Jang et al.22 did cell experiments and found that methylprednisolone activated the PI3K/Akt/mTOR signalling pathway, lowered the levels of Beclin-1 and LC3 in vascular endothelial cells in the femoral head, stopped autophagy from protecting SONFH, and made SONFH worse. Wang XY et al.23 showed that blocking the PI3K/Akt/mTOR signalling pathway and starting autophagy helped stop SONFH from killing long bone cells, which is a technique to cure SONFH. But Wang Q et al.24 found that lithium turned on the PI3K/Akt/mTOR signalling pathway, lowered the levels of Beclin-1 and LC3Ⅰ/LC3Ⅱ proteins that are involved in autophagy in bone tissue, stopped osteoblasts from autophagizing too much, and helped trabeculae form, which helped stop SONFH. Guo Xuefeng and others25 did tests in rats to show that activating factors related to the PI3K/Akt/mTOR signalling pathway lowered the amount of autophagy in bone cells, which protected bone tissue and slowed the progression of SONFH. It is still not clear how to change the course of SONFH by interfering with cellular autophagy through the PI3K/Akt/mTOR signalling pathway. Also, the effects of moderately inhibiting autophagy are not the same as those of severely inhibiting autophagy.

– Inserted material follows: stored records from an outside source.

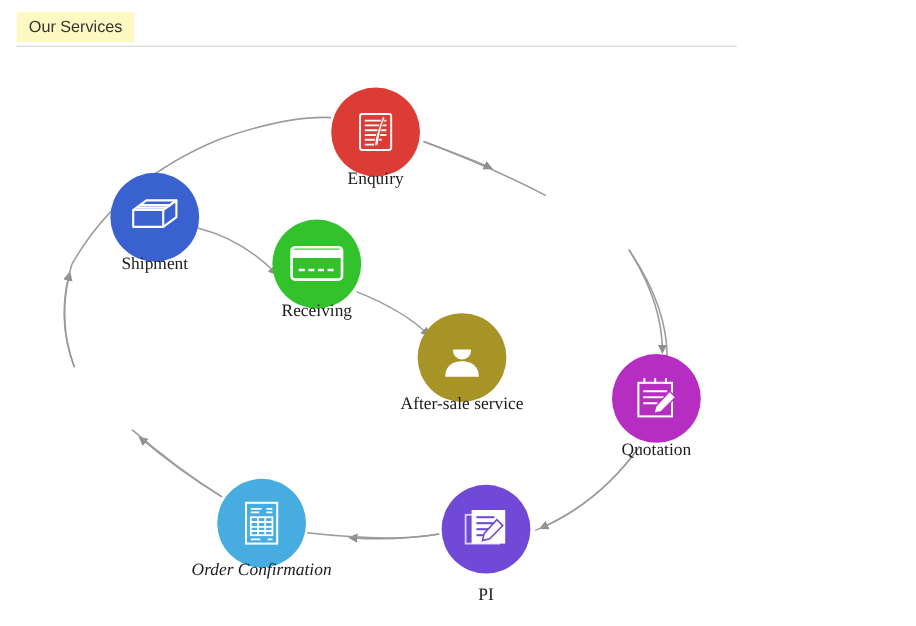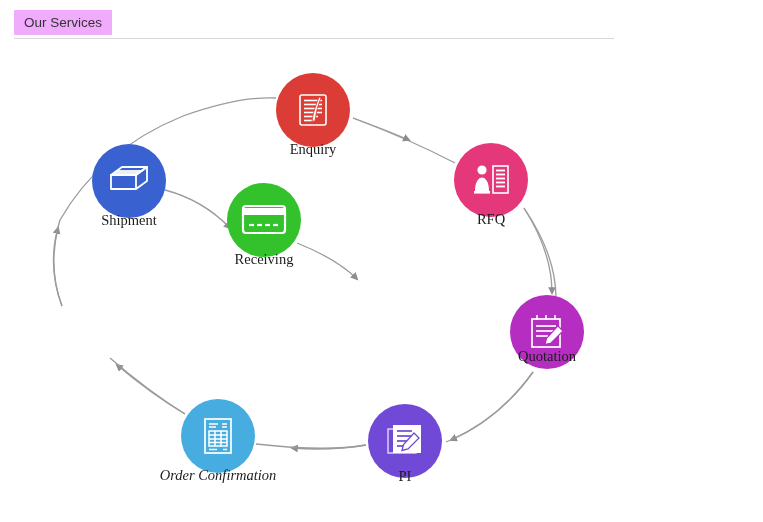--- a/index.html
+++ b/index.html
@@ -13,7 +13,7 @@
   #header{position:absolute;left:0;top:0;width:763px;height:40px;}
   #tab{
     position:absolute;left:14px;top:10px;
-    background:#f0abfc;color:#333;
+    background:#fef9c3;color:#333;
     font-family:"Liberation Sans",sans-serif;
     font-size:13.5px;line-height:25px;height:25px;
     padding:0 10px;white-space:nowrap;

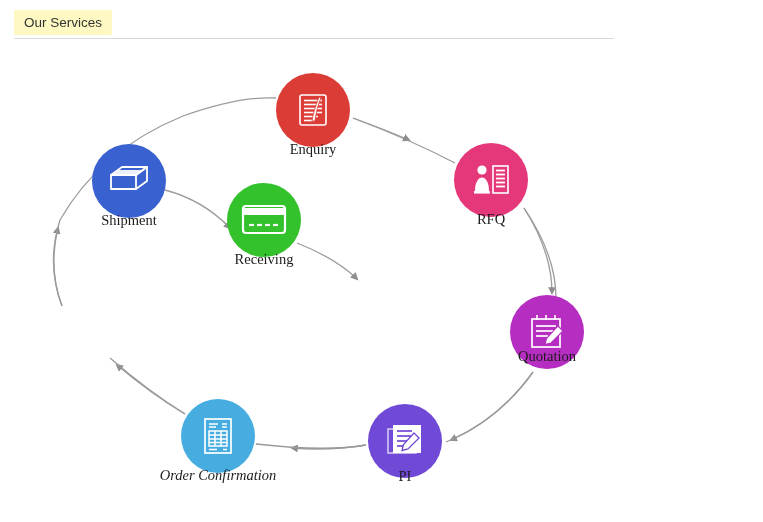--- a/index.html
+++ b/index.html
@@ -102,26 +102,6 @@
       <div class="node-label" style="top:68px;">Enquiry</div>
     </div>
 
-    <div class="node" style="left:491px;top:140px;">
-      <div class="bubble" style="width:74px;height:74px;background:#e4387a;">
-        <span>
-          <svg width="40" height="38" viewBox="0 0 40 38">
-            <circle cx="11" cy="9" r="4.6" fill="#fff"></circle>
-            <path d="M4 30 C4 21, 7.5 16.5, 11 16.5 C14.5 16.5, 18 21, 18 30 z" fill="#fff"></path>
-            <rect x="3" y="30" width="16" height="2.6" fill="#fff"></rect>
-            <rect x="22" y="5" width="15" height="27" fill="none" stroke="#fff" stroke-width="1.6"></rect>
-            <g stroke="#fff" stroke-width="1.8">
-              <line x1="25" y1="9.5" x2="34" y2="9.5"></line>
-              <line x1="25" y1="13.5" x2="34" y2="13.5"></line>
-              <line x1="25" y1="17.5" x2="34" y2="17.5"></line>
-              <line x1="25" y1="21.5" x2="34" y2="21.5"></line>
-              <line x1="25" y1="25.5" x2="34" y2="25.5"></line>
-            </g>
-          </svg>
-        </span>
-      </div>
-      <div class="node-label" style="top:68px;">RFQ</div>
-    </div>
 
     <div class="node" style="left:547px;top:292px;">
       <div class="bubble" style="width:74px;height:74px;background:#b52dc1;">

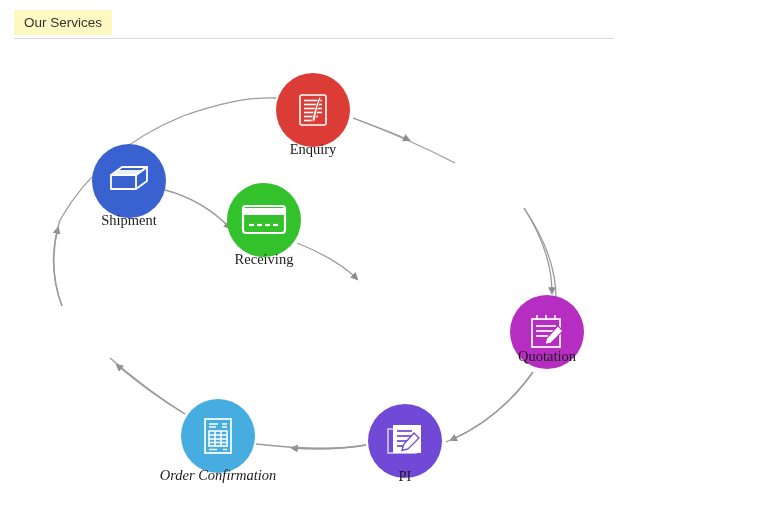--- a/index.html
+++ b/index.html
@@ -205,6 +205,19 @@
       <div class="node-label" style="top:68px;">Receiving</div>
     </div>
 
+    <div class="node" style="left:385px;top:258px;">
+      <div class="bubble" style="width:74px;height:74px;background:#a79326;">
+        <span>
+          <svg width="38" height="38" viewBox="0 0 38 38">
+            <circle cx="19" cy="13" r="7.6" fill="#fff"></circle>
+            <path d="M11 11 C11 6.5, 14.5 4, 19 4 C23.5 4, 27 6.5, 27 11 z" fill="#a79326"></path>
+            <path d="M11.5 11.5 L26.5 11.5" stroke="#a79326" stroke-width="1.4"></path>
+            <path d="M5 35 C5 26, 11 22, 19 22 C27 22, 33 26, 33 35 z" fill="#fff"></path>
+          </svg>
+        </span>
+      </div>
+      <div class="node-label" style="top:68px;">After-sale service</div>
+    </div>
 
   </div>
 </div>

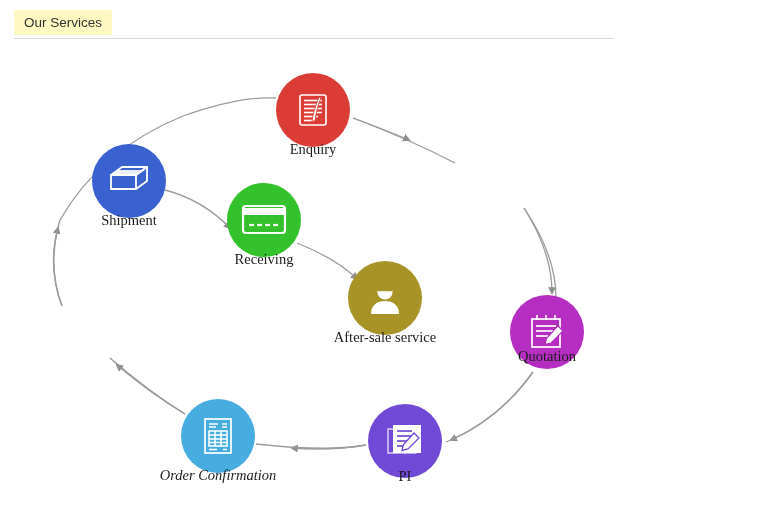--- a/index.html
+++ b/index.html
@@ -122,7 +122,7 @@
           </svg>
         </span>
       </div>
-      <div class="node-label" style="top:53px;">Quotation</div>
+      <div class="node-label" style="top:72px;">Quotation</div>
     </div>
 
     <div class="node" style="left:405px;top:401px;">

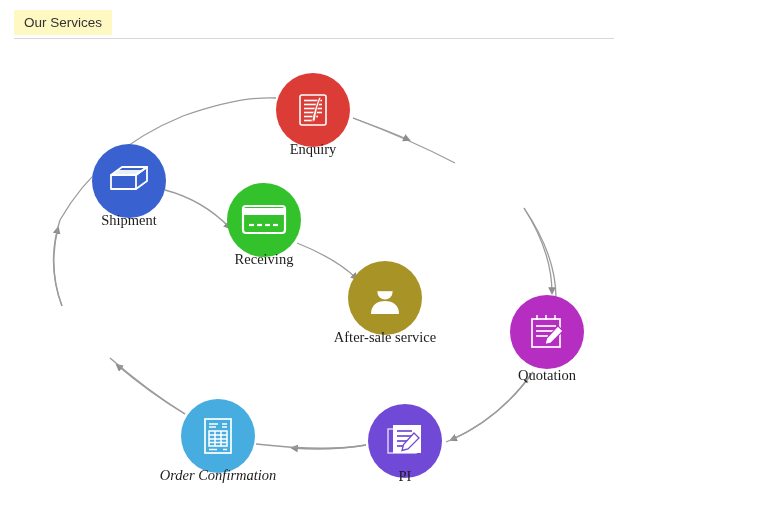--- a/index.html
+++ b/index.html
@@ -141,7 +141,7 @@
           </svg>
         </span>
       </div>
-      <div class="node-label" style="top:64px;text-align:right;">PI</div>
+      <div class="node-label" style="top:84px;text-align:right;">PI</div>
     </div>
 
     <div class="node" style="left:218px;top:396px;">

This could have something to do with the length and number of GCs. Yao et al.26 did tests on mice and showed that during the beginning of GCs treatment or at low levels (<2.8 mg/kg/d), autophagy was turned on to protect bone cells. Long-term usage of GCs or larger dosages of GCs (5.6 mg/kg/d) caused too much autophagy to build up, which led to and made worse necrosis and apoptosis in bone cells (Ilustrated in Figure 1). Lithium has been demonstrated to change the PI3K/Akt/mTOR signaling pathway, lower too much autophagy, and encourage the growth of trabecular bone. This helps stop glucocorticoid-induced osteonecrosis of the femoral head.24,26 More research is needed to find out if the smart usage of GCs and the intervention of signalling pathways, including AMPK/mTOR, PINK1/Parkin, SIRT1/FoxO1, and PI3K/Akt/mTOR, will help treat SONFH. All of these results show that autophagy plays several different roles in SONFH, and that these roles are controlled by different signaling pathways. Table 1 shows a side-by-side summary of various pathways.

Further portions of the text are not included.